Read the full decision here

Police Allowed to Enter Due to Mental Instability

Wed, 05/07/2014

Myron Williams v. City of Scranton, et al. Two SPD officers followed B. Williams into her apartment after she showed signs of being mentally unstable. After obtaining a kitchen knife and threatening the officers, she was shot and killed. William’s parents filed suit arguing the city did not offer adequate officer training in relation to dealing with mentally unstable individuals. The District Court granted summary judgment in favor of the SPD officers, asserting that the outcome of the case is obvious and does not need to go through a full trial.


The Fourth Circuit Court upheld the decision, ruling in favor of the actions of the SPD officers and the City of Scranton. This decision asserts that the current training officers receive in order to deal with individuals they encounter in the field is sufficient.
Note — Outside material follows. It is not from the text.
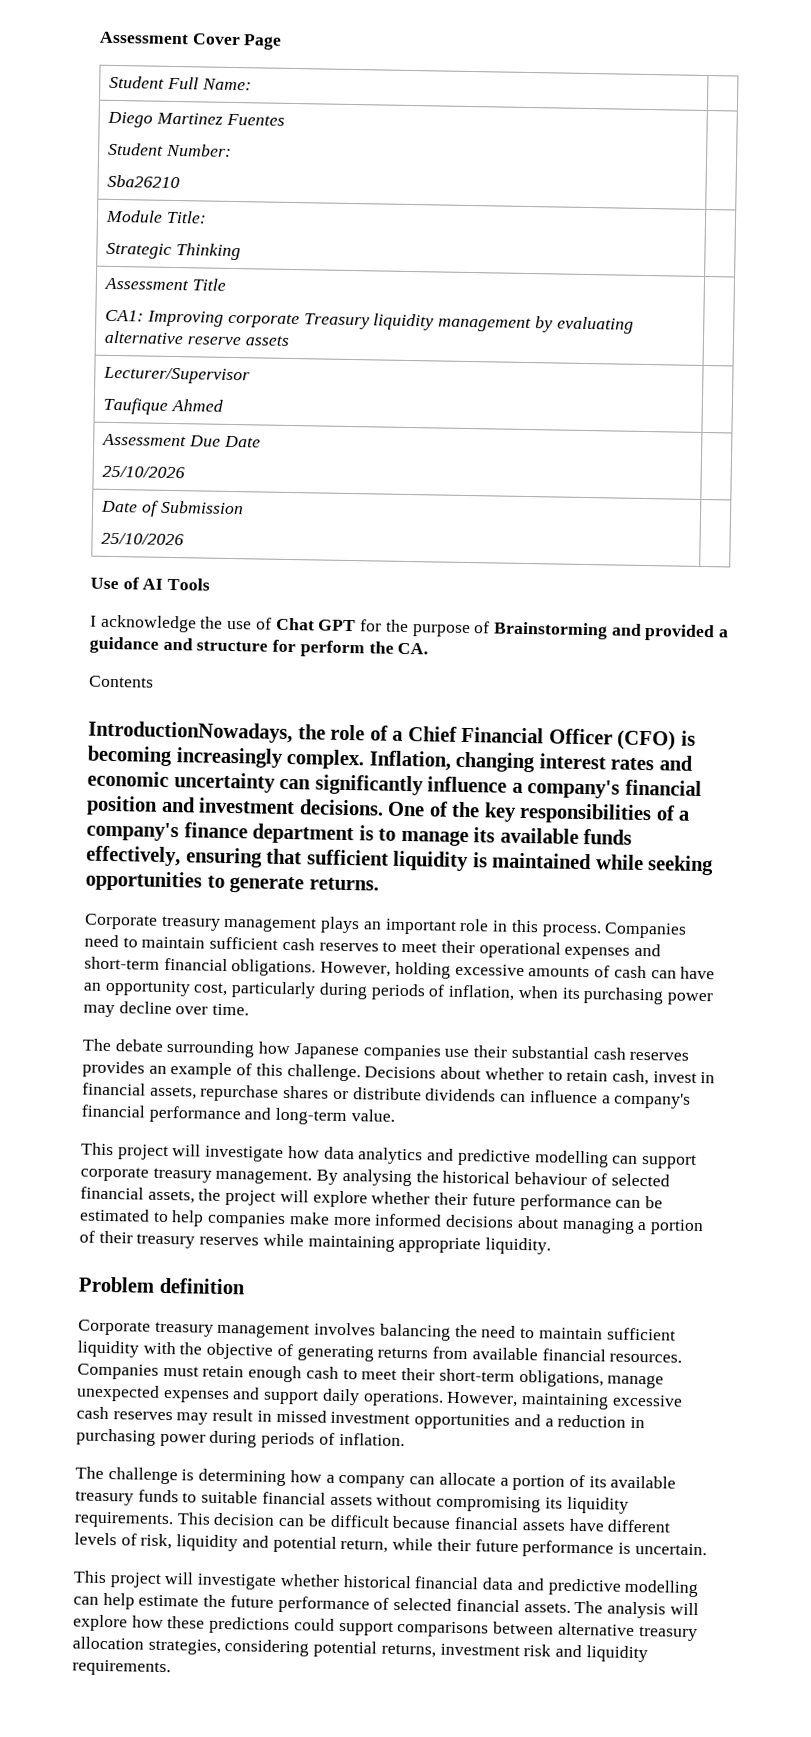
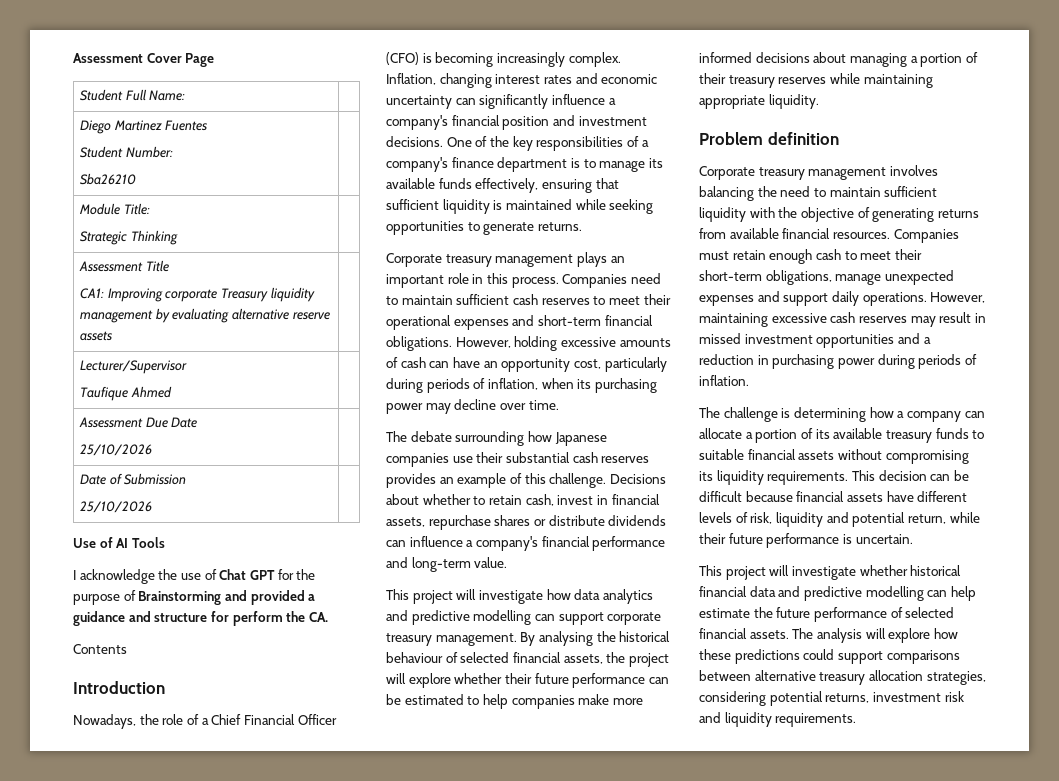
- IntroductionNowadays, the role of a Chief Financial Officer (CFO) is becoming increasingly complex.
+ Introduction
+ Nowadays, the role of a Chief Financial Officer (CFO) is becoming increasingly complex.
Read the full decision here

Probable Cause More Clearly Defined

Thu, 05/01/2014

Joseph Ollie v. James Brown. Ollie was pulled over in his van under suspicion of being involved in a local burglary. He was arrested and a warrant was obtained to search his van resulting in his conviction of multiple crimes. Ollie filed suit stating the officers had no probable cause to pull over his vehicle. The District Court ruled that probable cause justly applied to the actions of the officers for the victims of the burglary had provided an exact description of Ollie’s van and license plate number. In addition, evidence inside the van connected him to the scene of the crime.


Upon a review of the facts, the Circuit Court upheld the decision and dismissed Ollie’s complaint.